'''
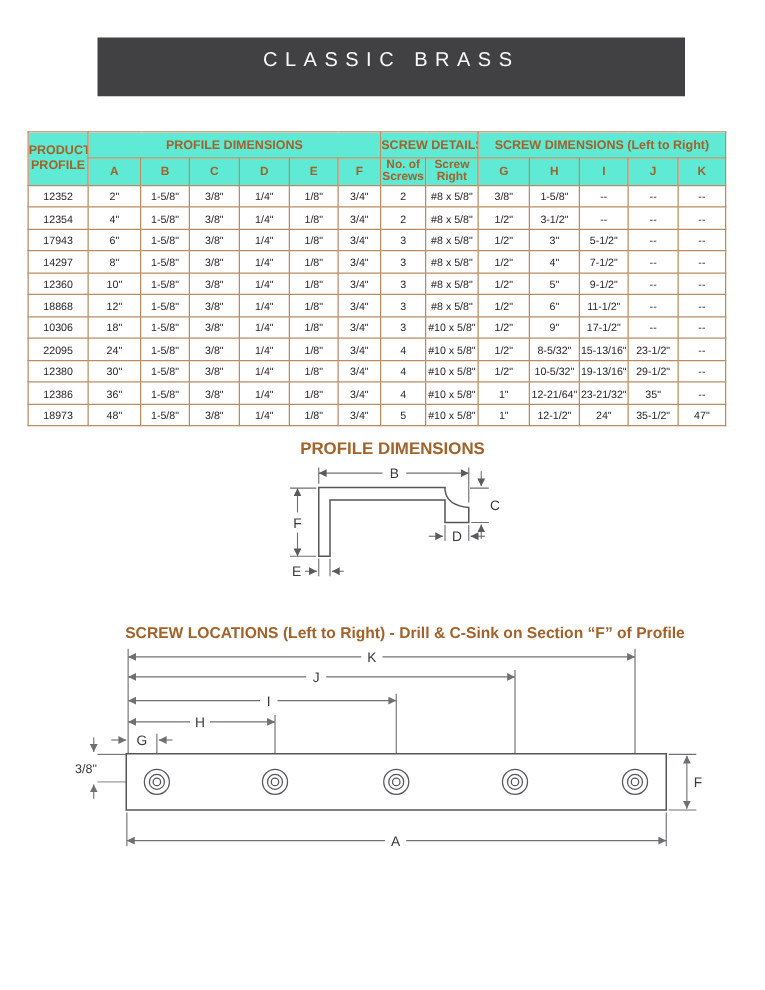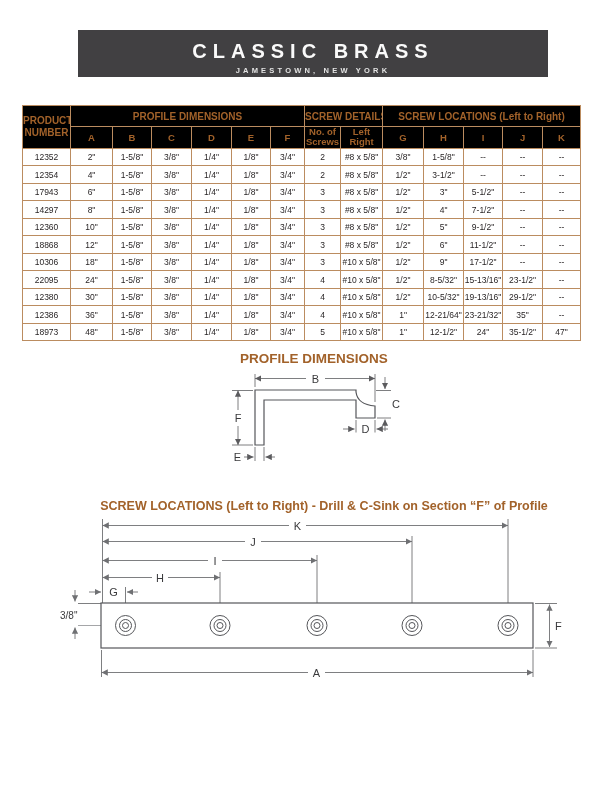--- a/index.html
+++ b/index.html
@@ -1,27 +1,27 @@
 <!DOCTYPE html>
 <html><head>
 <meta charset="utf-8">
 <style>
   html,body{margin:0;padding:0;background:#ffffff;}
   body{width:612px;height:792px;position:relative;font-family:"Liberation Sans",sans-serif;overflow:hidden;}
 
   
   .brand-box{position:absolute;left:78px;top:30px;width:470px;height:47px;background:#414042;text-align:center;}
-  .brand-name{margin-top:10px;font-size:20px;letter-spacing:6px;font-weight:700;color:#fafafa;white-space:nowrap;}
+  .brand-name{margin-top:10px;font-size:16px;letter-spacing:6px;font-weight:400;color:#fafafa;white-space:nowrap;}
   .brand-loc{margin-top:3px;font-size:7.5px;letter-spacing:3.2px;font-weight:700;color:#e3e3e3;white-space:nowrap;}
 
   
   table.spec{position:absolute;left:22px;top:105px;width:558px;border-collapse:collapse;table-layout:fixed;}
   table.spec th,table.spec td{border:1px solid #bb8c60;padding:0;text-align:center;vertical-align:middle;
     font-size:8.5px;color:#231f20;overflow:hidden;white-space:nowrap;}
-  table.spec thead th{color:#a2622a;font-weight:bold;background:#000000;}
+  table.spec thead th{color:#a2622a;font-weight:bold;background:#5eead4;}
   tr.grp th{height:20px;font-size:10px;}
   tr.lets th{height:17px;font-size:9.5px;}
   th.corner{border-top:none;border-left:none;font-size:10.5px;line-height:1.15;}
   th.twolines{font-size:6.5px;line-height:1.1;}
   table.spec tbody td{height:16.5px;}
   td.prod{border-left:none;font-weight:normal;font-size:9.5px;}
   td.sz{font-size:7px;}
   td.sm{font-size:7px;}
 
   
@@ -37,21 +37,20 @@
   .outline{stroke:#55565a;stroke-width:1.2;fill:#ffffff;}
   .ring{stroke:#55565a;stroke-width:1;fill:none;}
   text.dlab{font-family:"Liberation Sans",sans-serif;font-size:11px;fill:#3a3a3c;}
   text.dlab-sm{font-family:"Liberation Sans",sans-serif;font-size:10px;fill:#3a3a3c;}
 </style>
 </head>
 <body>
 
 <div class="brand-box">
   <div class="brand-name">CLASSIC BRASS</div>
-  <div class="brand-loc">JAMESTOWN, NEW YORK</div>
 </div>
 
 <table class="spec">
   <colgroup>
     <col style="width:48px">
       <col style="width:42px">
       <col style="width:39px">
       <col style="width:40px">
     <col style="width:40px">
       <col style="width:39px">
@@ -61,39 +60,39 @@
       <col style="width:41px">
       <col style="width:40px">
       <col style="width:39px">
     <col style="width:40px">
       <col style="width:38px">
   </colgroup>
   <thead>
     <tr class="grp">
       <th rowspan="2" class="corner">
         <div>PRODUCT</div>
-        <div>NUMBER</div>
+        <div>PROFILE</div>
       </th>
       <th colspan="6">PROFILE DIMENSIONS</th>
       <th colspan="2">SCREW DETAILS</th>
-      <th colspan="5">SCREW LOCATIONS (Left to Right)</th>
+      <th colspan="5">SCREW DIMENSIONS (Left to Right)</th>
     </tr>
     <tr class="lets">
       <th>A</th>
       <th>B</th>
       <th>C</th>
       <th>D</th>
       <th>E</th>
       <th>F</th>
       <th class="twolines">
         <div>No. of</div>
         <div>Screws</div>
       </th>
       <th class="twolines">
-        <div>Left</div>
+        <div>Screw</div>
         <div>Right</div>
       </th>
       <th>G</th>
       <th>H</th>
       <th>I</th>
       <th>J</th>
       <th>K</th>
     </tr>
   </thead>
   <tbody>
'''
# Work required
In your copy of the records above, include every line exactly but no pictures.

# Reply to the task
--- a/index.html
+++ b/index.html
@@ -1,27 +1,27 @@
 <!DOCTYPE html>
 <html><head>
 <meta charset="utf-8">
 <style>
   html,body{margin:0;padding:0;background:#ffffff;}
   body{width:612px;height:792px;position:relative;font-family:"Liberation Sans",sans-serif;overflow:hidden;}
 
   
   .brand-box{position:absolute;left:78px;top:30px;width:470px;height:47px;background:#414042;text-align:center;}
-  .brand-name{margin-top:10px;font-size:20px;letter-spacing:6px;font-weight:700;color:#fafafa;white-space:nowrap;}
+  .brand-name{margin-top:10px;font-size:16px;letter-spacing:6px;font-weight:400;color:#fafafa;white-space:nowrap;}
   .brand-loc{margin-top:3px;font-size:7.5px;letter-spacing:3.2px;font-weight:700;color:#e3e3e3;white-space:nowrap;}
 
   
   table.spec{position:absolute;left:22px;top:105px;width:558px;border-collapse:collapse;table-layout:fixed;}
   table.spec th,table.spec td{border:1px solid #bb8c60;padding:0;text-align:center;vertical-align:middle;
     font-size:8.5px;color:#231f20;overflow:hidden;white-space:nowrap;}
-  table.spec thead th{color:#a2622a;font-weight:bold;background:#000000;}
+  table.spec thead th{color:#a2622a;font-weight:bold;background:#5eead4;}
   tr.grp th{height:20px;font-size:10px;}
   tr.lets th{height:17px;font-size:9.5px;}
   th.corner{border-top:none;border-left:none;font-size:10.5px;line-height:1.15;}
   th.twolines{font-size:6.5px;line-height:1.1;}
   table.spec tbody td{height:16.5px;}
   td.prod{border-left:none;font-weight:normal;font-size:9.5px;}
   td.sz{font-size:7px;}
   td.sm{font-size:7px;}
 
   
@@ -37,21 +37,20 @@
   .outline{stroke:#55565a;stroke-width:1.2;fill:#ffffff;}
   .ring{stroke:#55565a;stroke-width:1;fill:none;}
   text.dlab{font-family:"Liberation Sans",sans-serif;font-size:11px;fill:#3a3a3c;}
   text.dlab-sm{font-family:"Liberation Sans",sans-serif;font-size:10px;fill:#3a3a3c;}
 </style>
 </head>
 <body>
 
 <div class="brand-box">
   <div class="brand-name">CLASSIC BRASS</div>
-  <div class="brand-loc">JAMESTOWN, NEW YORK</div>
 </div>
 
 <table class="spec">
   <colgroup>
     <col style="width:48px">
       <col style="width:42px">
       <col style="width:39px">
       <col style="width:40px">
     <col style="width:40px">
       <col style="width:39px">
@@ -61,39 +60,39 @@
       <col style="width:41px">
       <col style="width:40px">
       <col style="width:39px">
     <col style="width:40px">
       <col style="width:38px">
   </colgroup>
   <thead>
     <tr class="grp">
       <th rowspan="2" class="corner">
         <div>PRODUCT</div>
-        <div>NUMBER</div>
+        <div>PROFILE</div>
       </th>
       <th colspan="6">PROFILE DIMENSIONS</th>
       <th colspan="2">SCREW DETAILS</th>
-      <th colspan="5">SCREW LOCATIONS (Left to Right)</th>
+      <th colspan="5">SCREW DIMENSIONS (Left to Right)</th>
     </tr>
     <tr class="lets">
       <th>A</th>
       <th>B</th>
       <th>C</th>
       <th>D</th>
       <th>E</th>
       <th>F</th>
       <th class="twolines">
         <div>No. of</div>
         <div>Screws</div>
       </th>
       <th class="twolines">
-        <div>Left</div>
+        <div>Screw</div>
         <div>Right</div>
       </th>
       <th>G</th>
       <th>H</th>
       <th>I</th>
       <th>J</th>
       <th>K</th>
     </tr>
   </thead>
   <tbody>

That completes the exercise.